Sunday, February 5

Week 31 - Master List Stocks Have Great Long-Term Returns but What About Safety?


Situation: All 30 stocks in the ITR 2012 Master List (Week 27) have 15-year total returns that handily beat the S&P 500 Index, and all but one (KO) beat the Index in terms of price appreciation. (Go team!!) But stocks also carry the unhappy possibility of a company filing for bankruptcy, and thus leaving shareholders with nothing. That is the one key thing that separates stocks from bonds: Bondholders get all the assets remaining after a company files for bankruptcy. And this brings us to an important issue: There is no such thing as a “safe stock”. We think of it this way: there are 3 kinds of stocks: 1) risky stocks, 2) temporarily safe stocks, and 3) relatively safe stocks. Here at ITR we have a system for winnowing out risky stocks but (until this week’s blog post) we hadn’t developed a system for identifying the least risky, i.e., relatively safe stocks. This is important--we’re not just splitting hairs! For example, Kodak would definitely have been near the top of our 1972 Master List if we’d been picking value stocks back then. But Kodak recently filed for Chapter 11; anyone holding that stock over the past 40 yrs didn’t make money in the long-term and had to watch the price fall gradually while hoping for a chance to sell. Of course, such an investor would have been better off to sell at a loss when the company stopped increasing its dividend annually. That investor would have been well served by a "label and column" in the 1972 Master List announcing that Kodak was a stock that is temporarily safe.


This week we’ll distinguish between temporarily safe stocks which might later perform like Kodak, and relatively safe stocks. We’ll use a simple tool that does the job for most stocks,  which is to identify stocks with what Warren Buffett calls a durable competitive advantage: “A long-term or durable competitive advantage in a stable industry is what we seek in a business.” Such companies a) produce a product or service that has predictable value in the marketplace, and b) have been in the game long enough that they’re unlikely to be displaced by competitors. The main factor he uses to identify such companies is a steady increase in book value (preferably tangible book value) over ~10 yrs

When we use the most recent 10 yrs of S&P data to evaluate 9 yrs of growth in tangible book value for each of the stocks on our 2012 Master List (Week 27), we find that 5 had no down years (XOM, LOW, OXY, WMT, NEE) and 8 that had only one down year (CVX, MCD, NSC, WAG, BDX, CB, HRL, TROW). These 13 are relatively safe for long-term investment. You can set aside $26,000, call your broker, and buy $2,000 worth of stock in those 13 companies (and don’t forget to set up automatic reinvestment of dividends). Then you can do the Rip van Winkle thing for 20 years. Upon waking up, your nest egg will have out-performed a similar $26,000 invested in the S&P 500 exchange-traded fund (SPY) over the same period, and probably by a wide margin. Why? Because over the past 10 yrs those 13 stocks averaged a 12% growth rate in tangible book value vs. ~3% for the S&P 500 Index.
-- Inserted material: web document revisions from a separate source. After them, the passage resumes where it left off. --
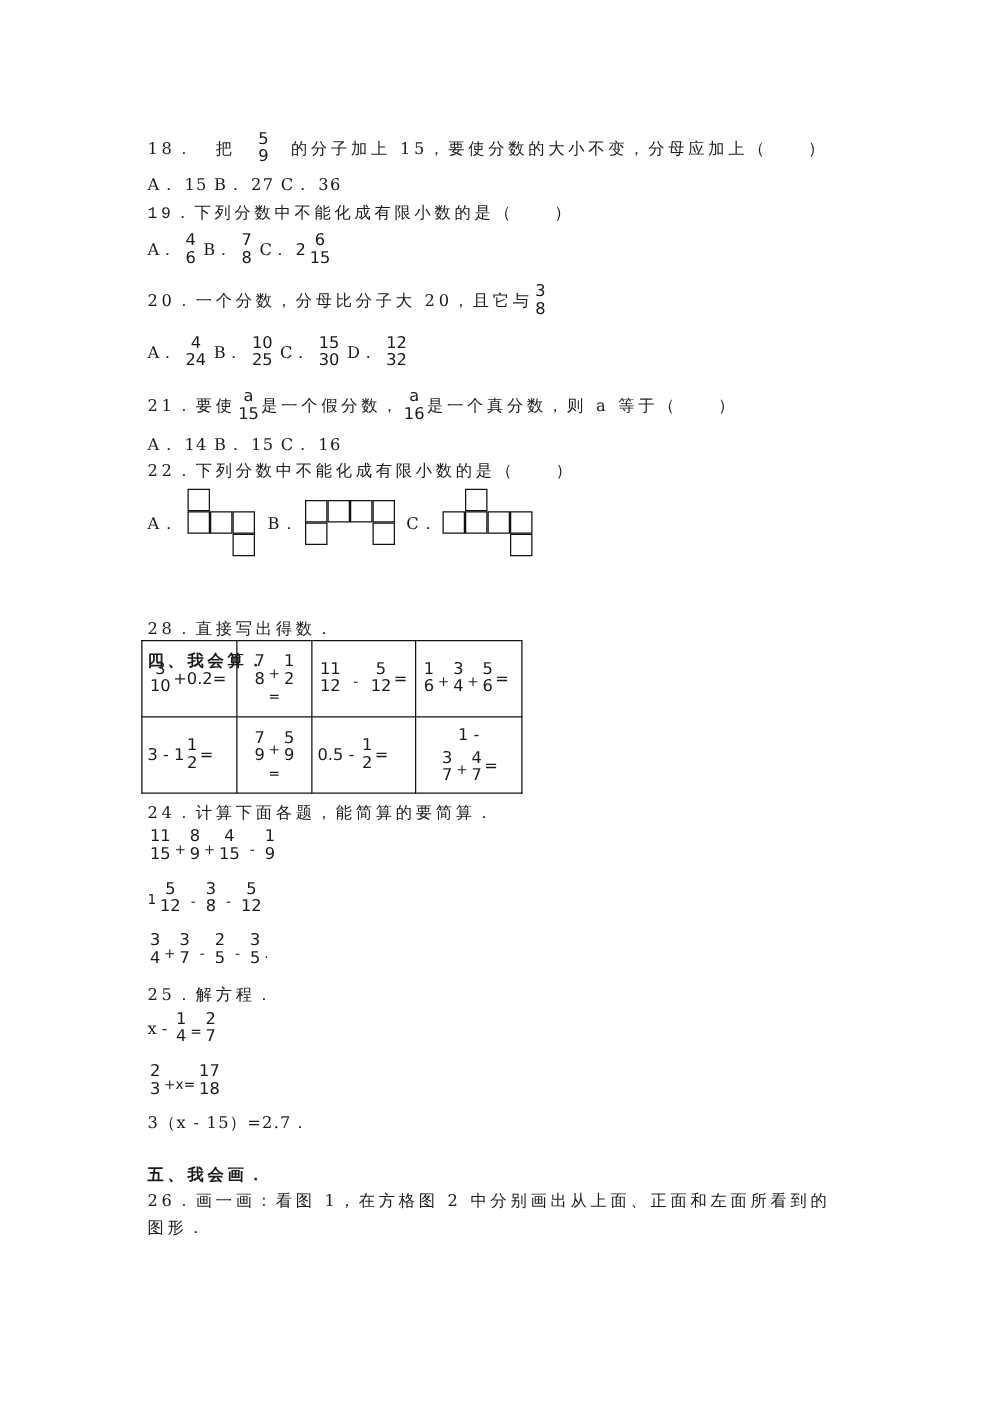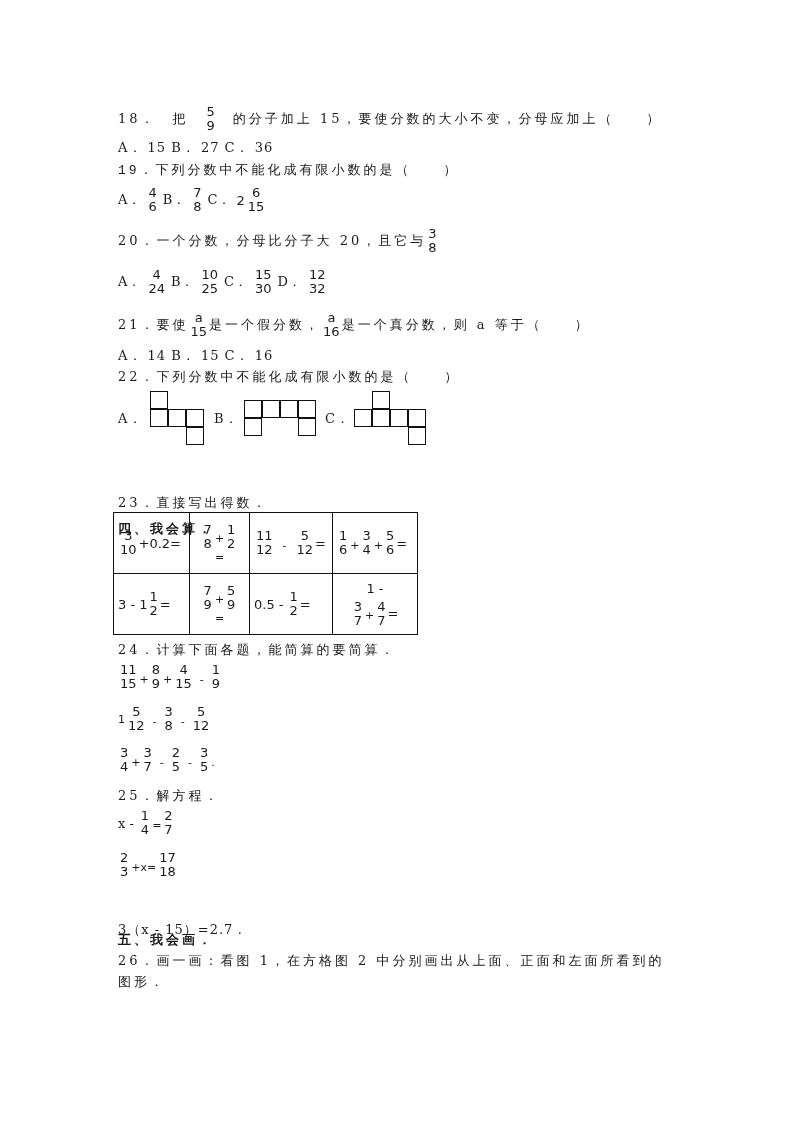--- a/index.html
+++ b/index.html
@@ -166,7 +166,7 @@
 
 <div class="line heading" style="top:473px;margin-top:47px;">四、我会算．</div>
 <div class="line" style="top:494px;">
-  <span>23．</span>
+  <span>28．</span>
   <span>直接写出得数．</span>
 </div>
 

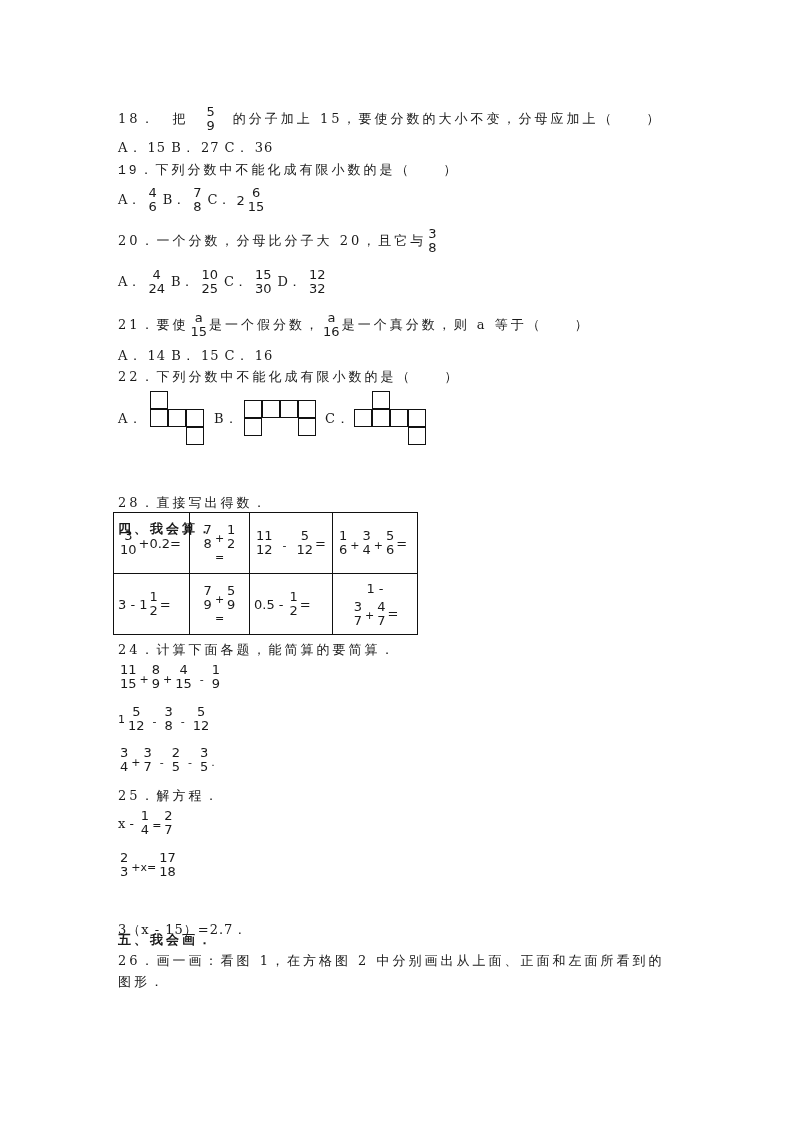--- a/index.html
+++ b/index.html
@@ -382,7 +382,7 @@
       <span>18</span>
     </span>
 </div>
-<div class="line plain" style="top:889px;margin-top:32px;">3（x - 15）=2.7．</div>
+<div class="line plain" style="top:889px;">3（x - 15）=2.7．</div>
 
 <div class="line heading" style="top:931px;">五、我会画．</div>
 <div class="line" style="top:952px;">

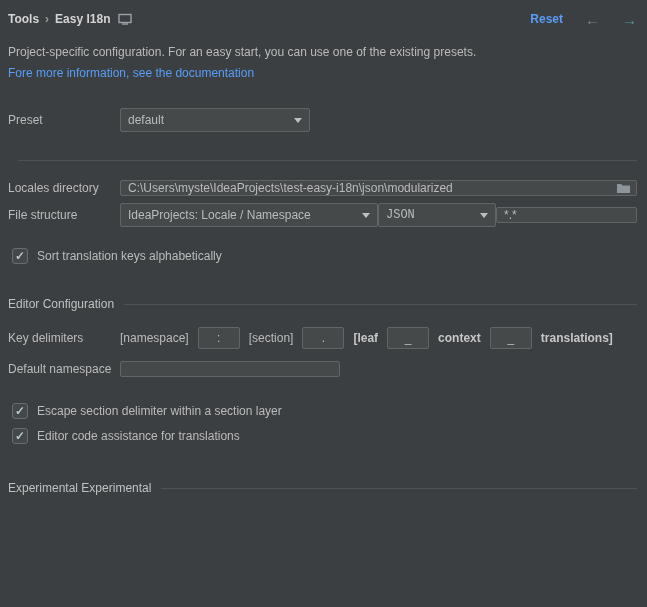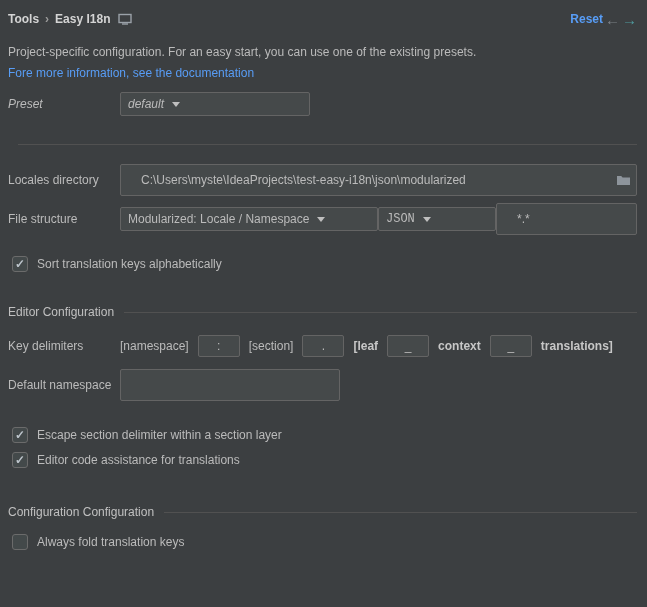--- a/index.html
+++ b/index.html
@@ -20,7 +20,7 @@
   .crumb.current { cursor: default; text-align: center; }
   .bc-sep { color: #9a9a9a; font-weight: bold; }
   .monitor-icon { display: inline-flex; margin-left: 2px; }
-  .header-right { display: flex; align-items: center; gap: 2px; }
+  .header-right { display: flex; align-items: center; gap: 22px; }
   .reset-link { color: #589df6; font-weight: bold; cursor: pointer; text-decoration: none; }
   .nav-arrow { font-size: 15px; line-height: 1; cursor: pointer; }
   .nav-arrow.back { color: #7d8288; }

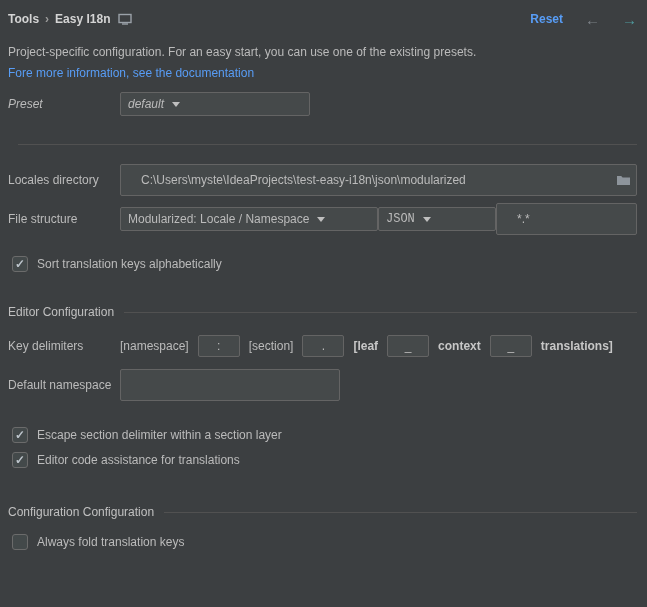--- a/index.html
+++ b/index.html
@@ -98,7 +98,7 @@
   .delim-token.bold { font-weight: bold; color: #c7c7c7; }
 
   
-  .mt-preset { margin-top: 12px; font-style: italic; }
+  .mt-preset { margin-top: 28px; }
   .mt-section1 { margin-top: 28px; }
   .mt-locales { margin-top: 19px; }
   .mt-structure { margin-top: 7px; }

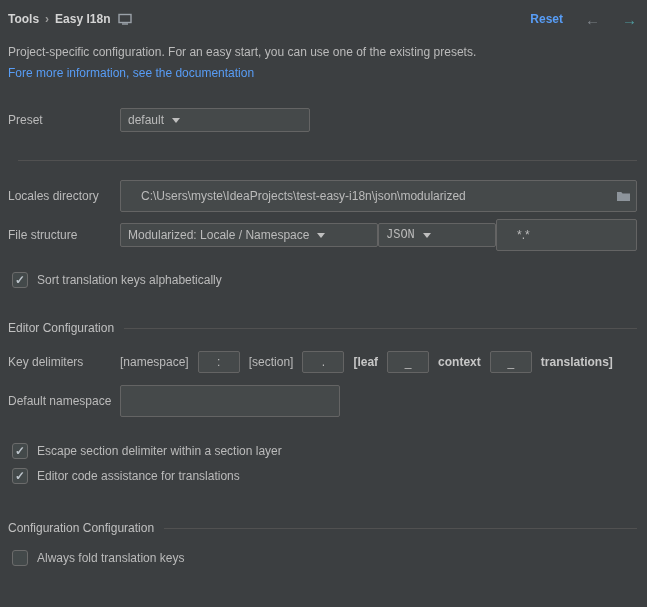--- a/index.html
+++ b/index.html
@@ -45,7 +45,7 @@
     padding: 0 7px;
     color: #bbbbbb;
   }
-  .combo { cursor: pointer; gap: 8px; }
+  .combo { justify-content: space-between; cursor: pointer; gap: 8px; }
   .combo-arrow {
     width: 0; height: 0;
     border-left: 4px solid transparent;

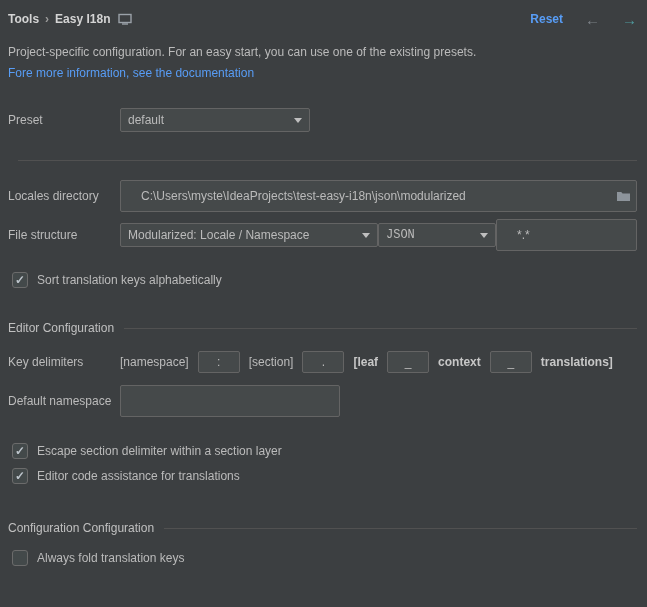--- a/index.html
+++ b/index.html
@@ -57,8 +57,8 @@
     background: #45494a;
     border: 1px solid #646464;
     border-radius: 2px;
-    height: 32px;
-    padding: 0 20px;
+    height: 16px;
+    padding: 0 7px;
     color: #bbbbbb;
     font-family: "Liberation Sans", sans-serif;
     font-size: 12px;

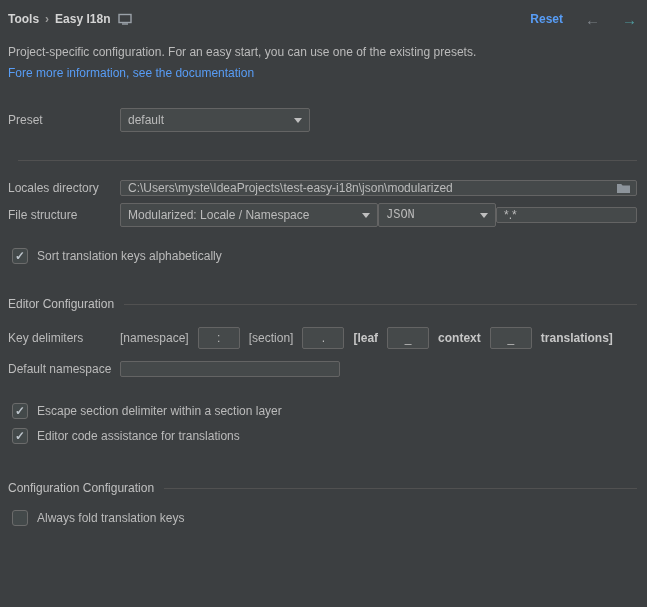--- a/index.html
+++ b/index.html
@@ -175,7 +175,7 @@
   <div class="row mt-structure gap6">
     <span class="label-col">File structure</span>
     <div class="combo w-structure">
-      <span>Modularized: Locale / Namespace</span>
+      <span>IdeaProjects: Locale / Namespace</span>
       <span class="combo-arrow"></span>
     </div>
     <div class="combo w-format">

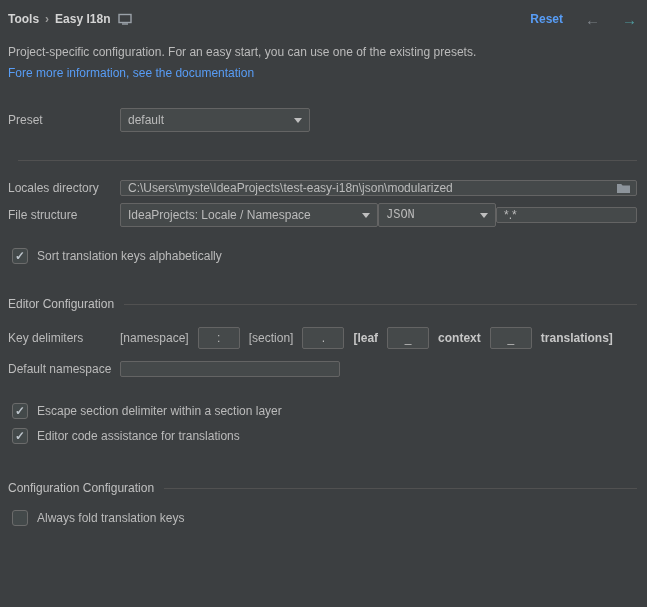--- a/index.html
+++ b/index.html
@@ -237,7 +237,7 @@
   </div>
 
   <div class="section-header mt-section3">
-    <span class="section-title">Configuration Configuration</span>
+    <span class="section-title">Experimental Experimental</span>
     <span class="section-line"></span>
   </div>
 

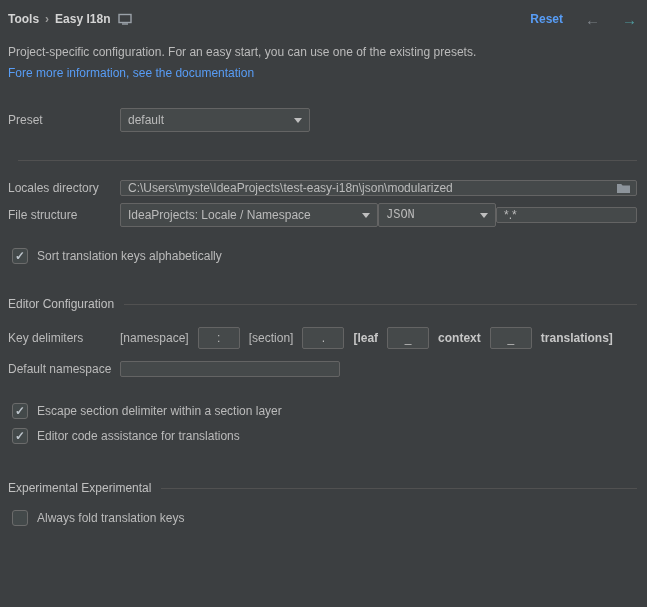--- a/index.html
+++ b/index.html
@@ -241,12 +241,6 @@
     <span class="section-line"></span>
   </div>
 
-  <div class="checkbox-row mt-fold">
-    <span class="checkbox">
-      
-    </span>
-    <span class="checkbox-label">Always fold translation keys</span>
-  </div>
 
 </div>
One problem though--Warren Buffett’s method is not useful for evaluating future growth of many consumer staples & health care companies that earn 50% or more of their revenues outside the US. Such companies often have no tangible book value. Why is that? Because their Boards of Directors don’t want to pay taxes twice--first to the host nation’s treasury and then, after repatriating the profits, to the US Treasury. So those companies choose to leave profits in the host nation as captive retained earnings, to be used for expanding operations in that country. The company may then have to borrow the money needed to pay shareholder dividends. This impairs book value but given the stability of worldwide cash flow, the possibility of bankruptcy is considered to be so remote that the chance is worth taking. Wal-Mart is an exception: Even though it increases tangible book value annually without fail (at a rate of 11% per year), overseas earnings are repatriated as needed to pay dividends. Here at ITR, we prefer to think that stock in a company without tangible book value is no better than a temporarily safe investment

Bottom Line: No stock is a “safe bet”. If you want to make a safe investment in one of the companies on our 2012 Master List (Week 27), buy that company’s bonds. But 13 of those 30 stocks qualify as relatively safe by meeting Warren Buffett’s criterion for a company with a “durable competitive advantage”: steady growth in tangible book value over ~10 yrs. Eleven of our Master List companies have been steadily growing their tangible book value at a rate of at least 8%/year (CVX, XOM, OXY, LOW, WAG, WMT, BDX, CB, NEE, HRL, TROW) and 4 of those have no red-flagged risk factors (2yr Bollinger Bands, 5yr Beta, long-term debt/capitalization, and FCF/div): XOM, WAG, BDX, and WMT. As a group, those 4 are a “safe bet.”